A Plague of Pythons starts out strong and mighty with an enticing plot and a conundrum, which is hale and hearty. The reader remains in the thick for so long that time passes by, seems to evaporate--and I thought to myself, "Wow, I can't believe Pohl wrote this!" Mysteries multiply as Chandler follows a jagged path of revenge, some paths chosen by him but other paths being shifted into Chandler's own agenda. The revelation of "python's" was a bit of a let down, but Pohl masterfully constructed a morality tale reflecting John Dalberg-Acton's quote, "absolute power corrupts absolutely."

It's odd of Pohl to have setting outside that of New York, near-space, or Chicago. The backdrop for Pythons is the American western coast at a point which is "nearly three thousand miles" (40) from Lehigh County, Pennsylvania... which actually puts it at a distance closer to Quito, Ecuador or Reykjavik, Iceland or the Yukon than it does to anywhere in California. Anyway, the important factor is that the Californian setting puts it close to the isolated base of the possessors; it's there that Chandler sees beyond the insidious crimes and absorbs the scene of wholesale slaughter. Pohl really takes a grim view with Pythons, an angle I haven't seen before in, with maybe just a hint of uneasy horror of Reefs of Space (1964) and his later Man Plus (1976). I love horror/sci-fi and this is quite the penultimate novel for the earlier days of the sub-genre.

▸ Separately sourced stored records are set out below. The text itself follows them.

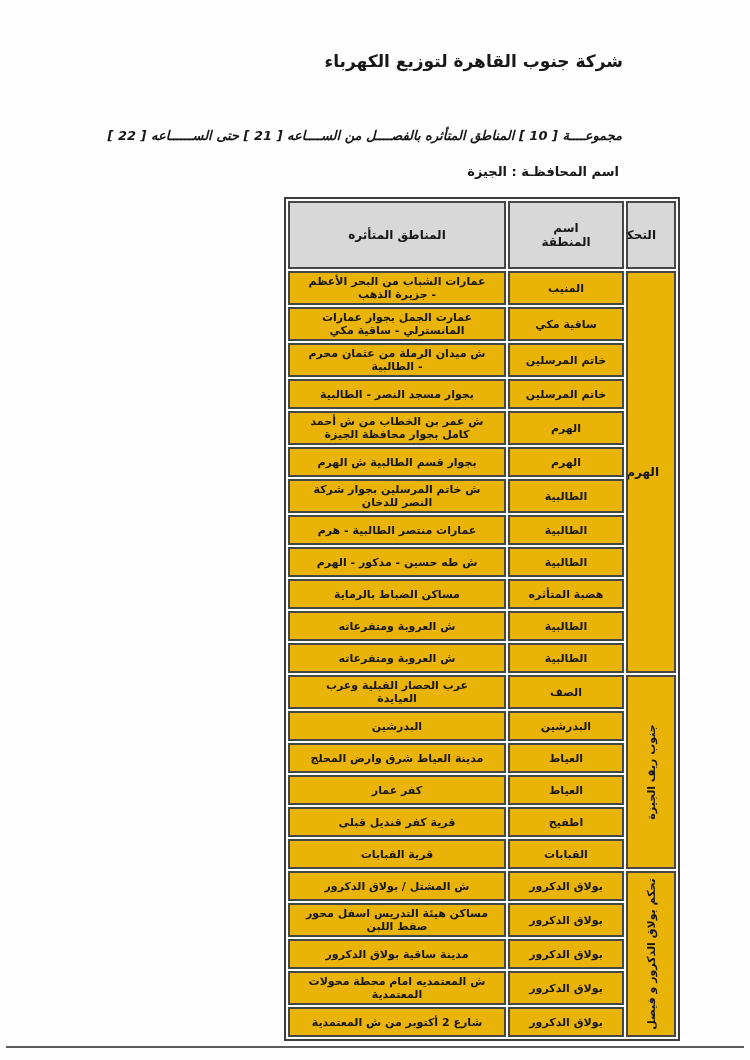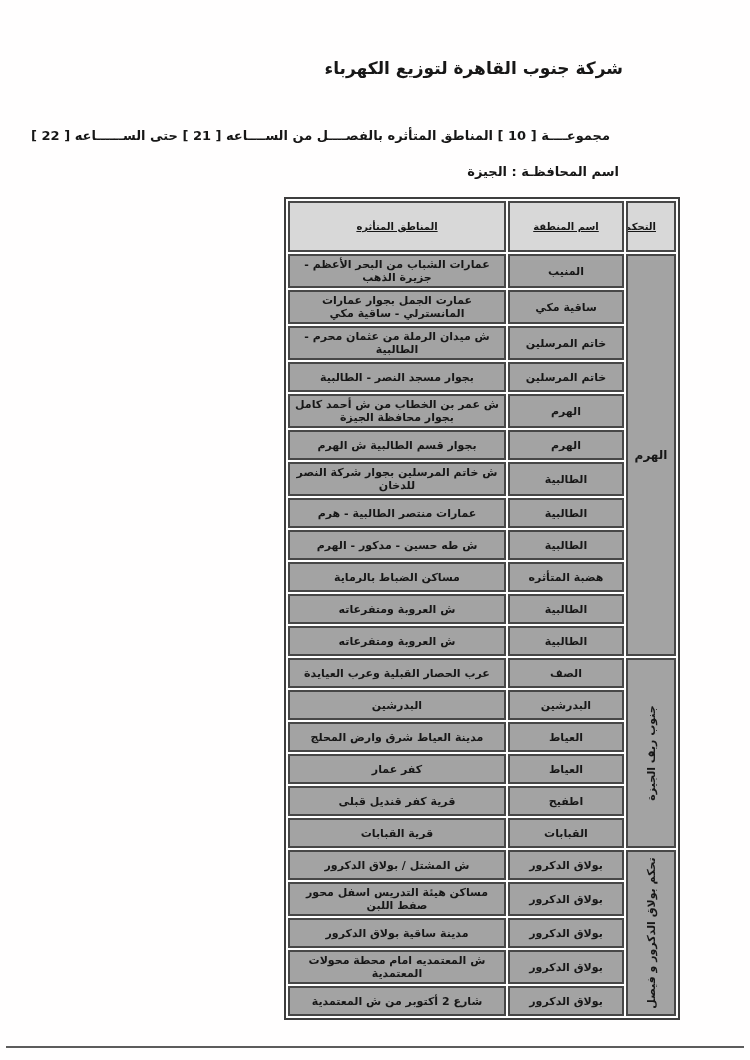--- a/index.html
+++ b/index.html
@@ -14,7 +14,7 @@
     overflow: hidden;
   }
   .hline { position: absolute; font-weight: bold; white-space: nowrap; }
-  .title1 { top: 58px;  right: 127px; font-size: 17px; letter-spacing: 0.5px; }
+  .title1 { top: 51px;  right: 127px; font-size: 17px; letter-spacing: 0.5px; }
   .title2 { top: 92px;  right: 128px; font-size: 15px; letter-spacing: 0.5px; }
   .title3 { top: 128px; right: 140px; font-size: 13px; }
   .title4 { top: 164px; right: 131px; font-size: 13px; }

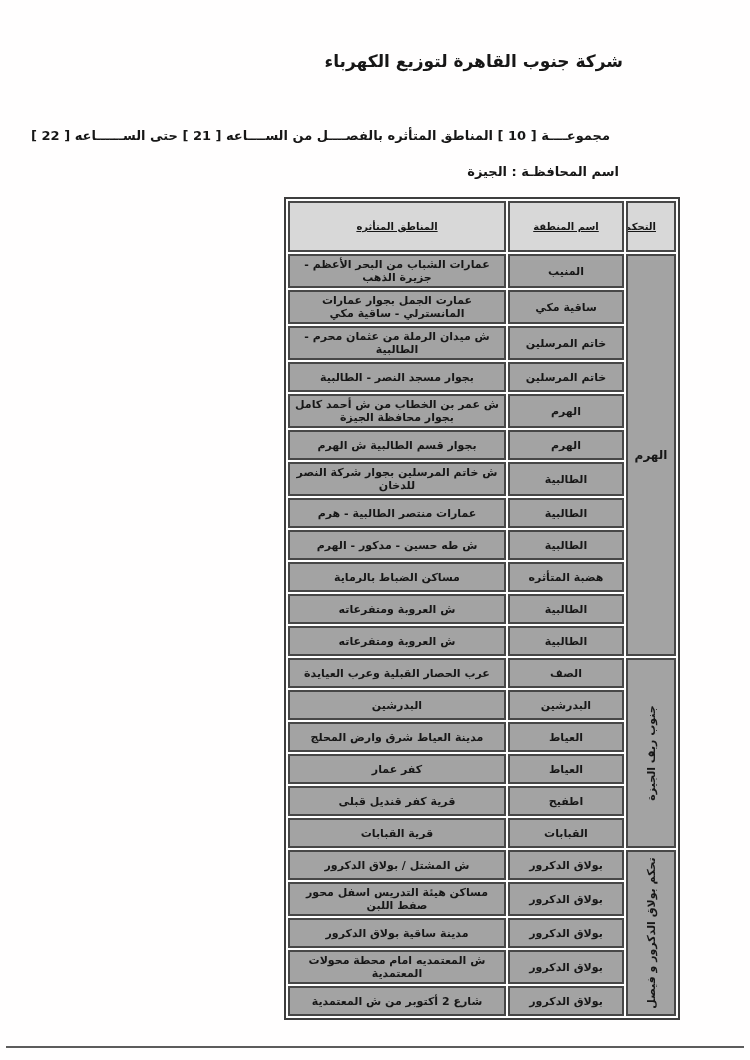--- a/index.html
+++ b/index.html
@@ -16,7 +16,7 @@
   .hline { position: absolute; font-weight: bold; white-space: nowrap; }
   .title1 { top: 51px;  right: 127px; font-size: 17px; letter-spacing: 0.5px; }
   .title2 { top: 92px;  right: 128px; font-size: 15px; letter-spacing: 0.5px; }
-  .title3 { top: 128px; right: 140px; font-size: 13px; }
+  .title3 { top: 128px; right: 128px; font-size: 13px; font-style: italic; }
   .title4 { top: 164px; right: 131px; font-size: 13px; }
 
   table.sched {

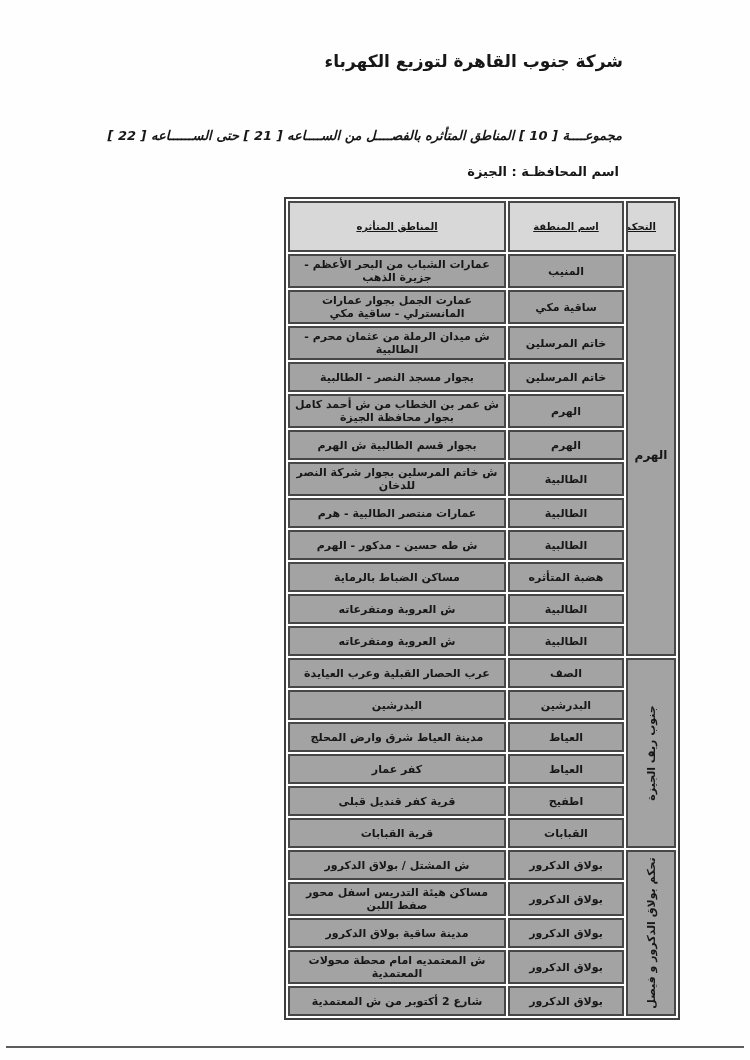--- a/index.html
+++ b/index.html
@@ -41,9 +41,8 @@
   table.sched th {
     background: #d8d8d8;
     height: 38px;
-    font-size: 10px;
+    font-size: 12px;
     padding: 18px;
-    text-decoration: underline;
   }
   table.sched td {
     height: 30px;

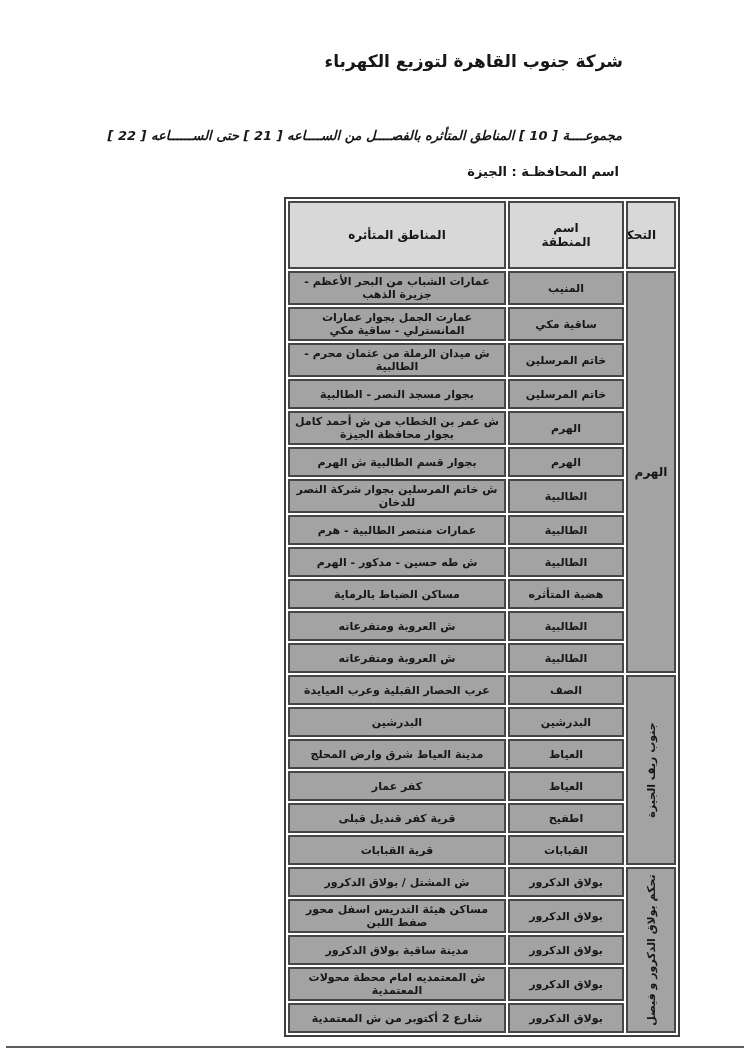--- a/index.html
+++ b/index.html
@@ -47,8 +47,8 @@
   table.sched td {
     height: 30px;
     font-size: 11px;
-    padding: 2px 0;
-    background: #a3a3a3;
+    padding: 2px 15px;
+    background: #eab308;
   }
   td.cell.control { position: relative; }
   .hlabel { font-size: 12px; font-weight: bold; }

The conclusion is well deserved and satisfactory, but it doesn't resonate until you recall some of the earlier quotes from the characters, both of the innocent party subjected to the possessors' ill-will and of the possessors' themselves. If the reader is able to suspend one notion in regards to the possessors' ability to infiltrate minds, then welcome to the dystopia Pohl has created, a world oppressed by the brutal crimes of an unseen force acting through the familiar faces of a village's populace.

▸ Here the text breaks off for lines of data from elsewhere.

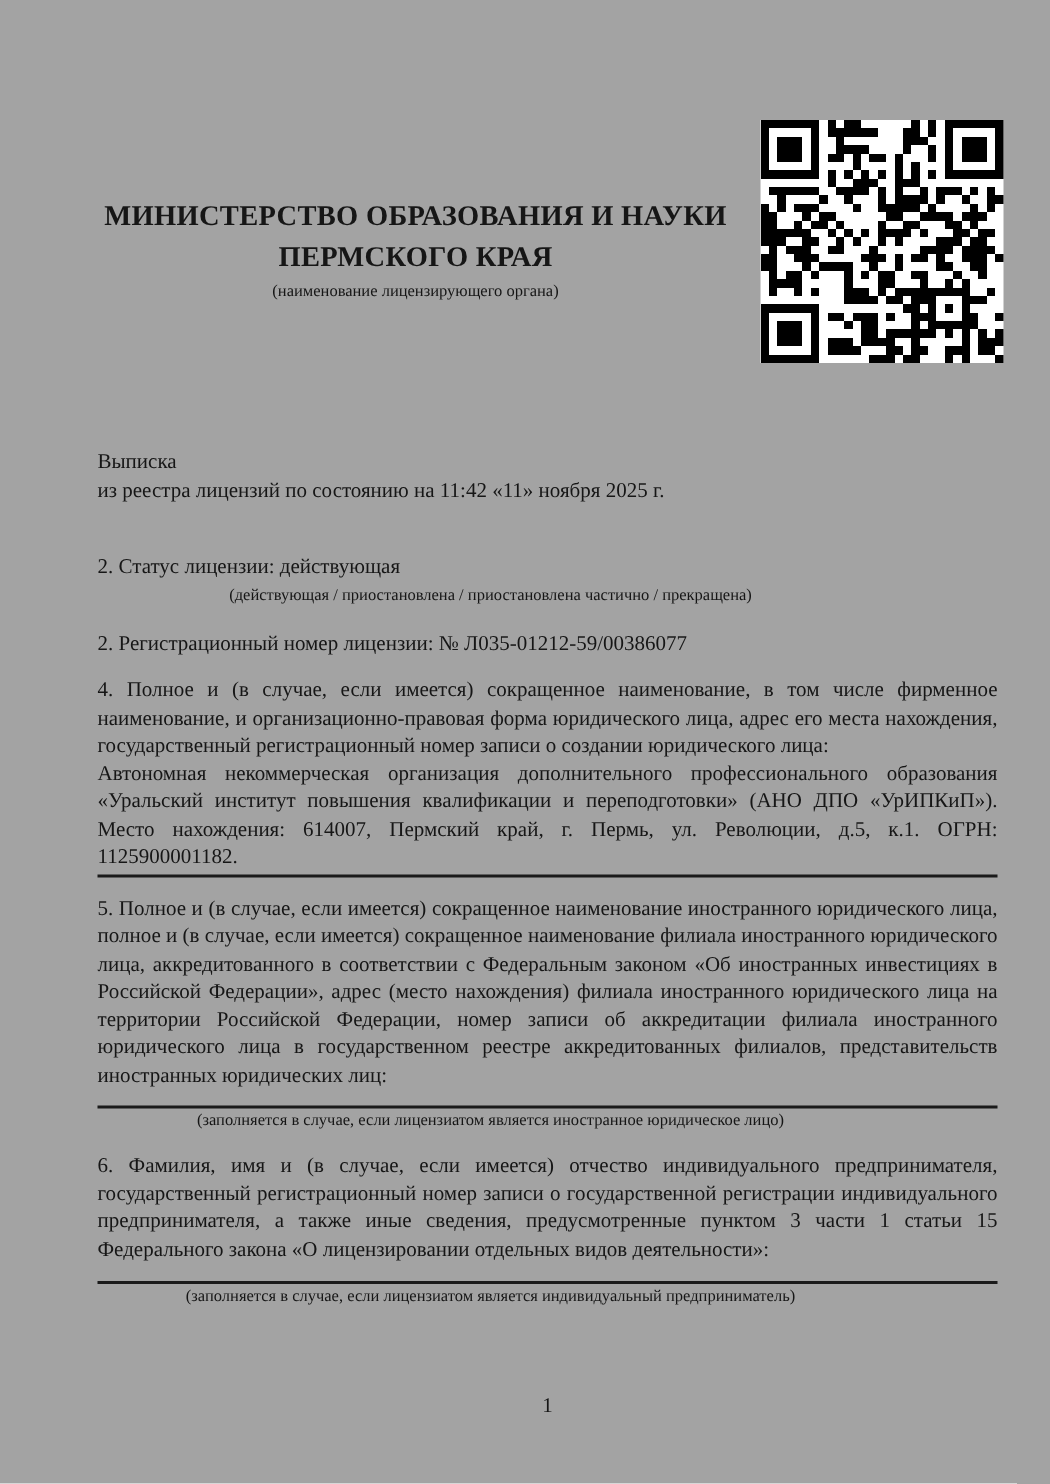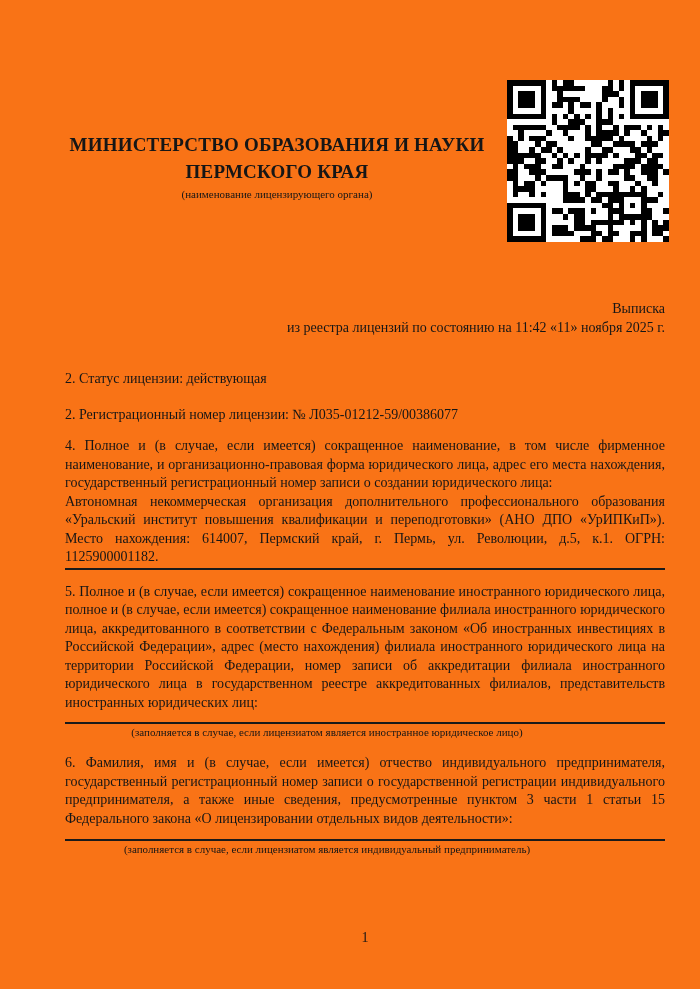--- a/index.html
+++ b/index.html
@@ -8,7 +8,7 @@
     position: relative;
     width: 700px;
     height: 989px;
-    background: #f97316;
+    background: #a3a3a3;
     color: #161616;
     font-family: "Liberation Serif", "DejaVu Serif", serif;
     overflow: hidden;

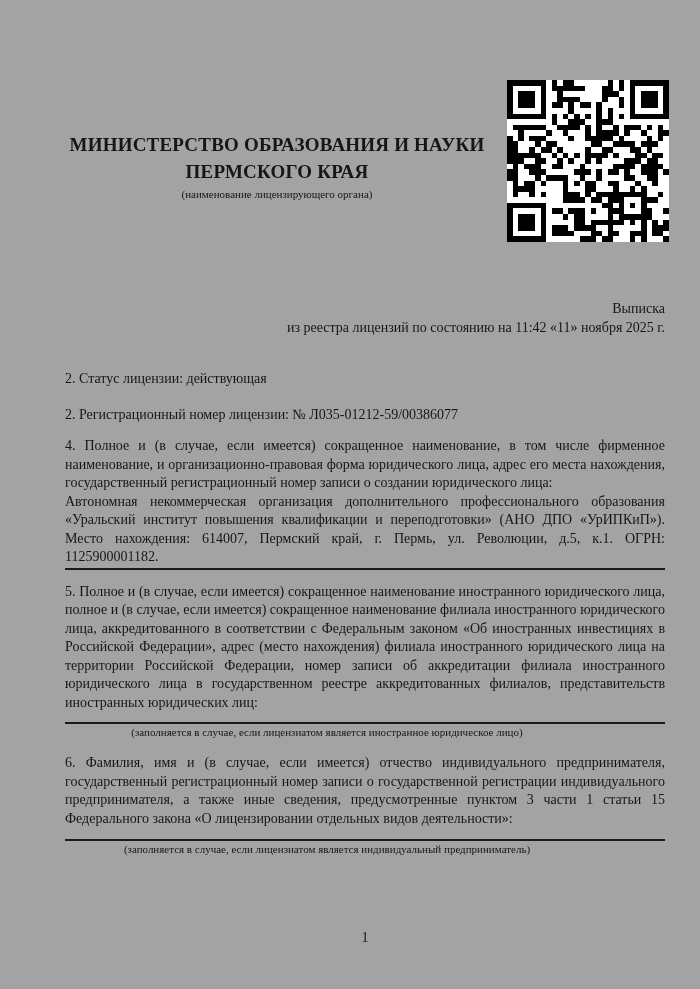--- a/index.html
+++ b/index.html
@@ -53,7 +53,7 @@
     font-size: 14px;
     line-height: 18.5px;
   }
-  .doc-title { margin-top: 300px; text-align: right; }
+  .doc-title { margin-top: 300px; text-align: left; }
   .just { text-align: justify; }
   .note {
     font-size: 11px;

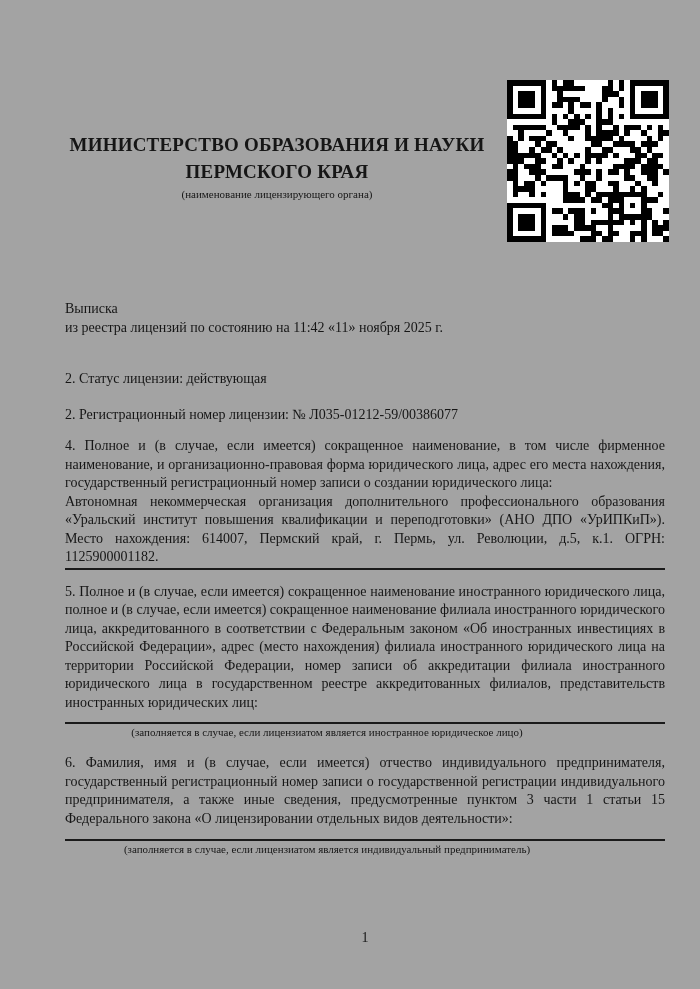--- a/index.html
+++ b/index.html
@@ -524,6 +524,7 @@
     </div>
 
     <p class="m-item1">2. Статус лицензии: действующая</p>
+    <div class="note">(действующая / приостановлена / приостановлена частично / прекращена)</div>
 
     <p class="m-item2">2. Регистрационный номер лицензии: № Л035-01212-59/00386077</p>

Perhaps I simply stumbled upon a Pohl novel in his prime, the time prior to 1965; where after he wrote a smattering of short fiction but nothing substantial his 1976 novel Man Plus. This is one of the best of seventeen Pohl books I've read besides Gateway, The Man Who Ate the World, and Merchants War (1984). I won't go out on a limb and say Pohl has reignited my interest in his bibliography, but I will maintain a keen eye out for his earlier titles like Drunkard's Walk (1960), Slave Ship (1957), and Age of the Pussyfoot (1969). After those years there's not much to interest me.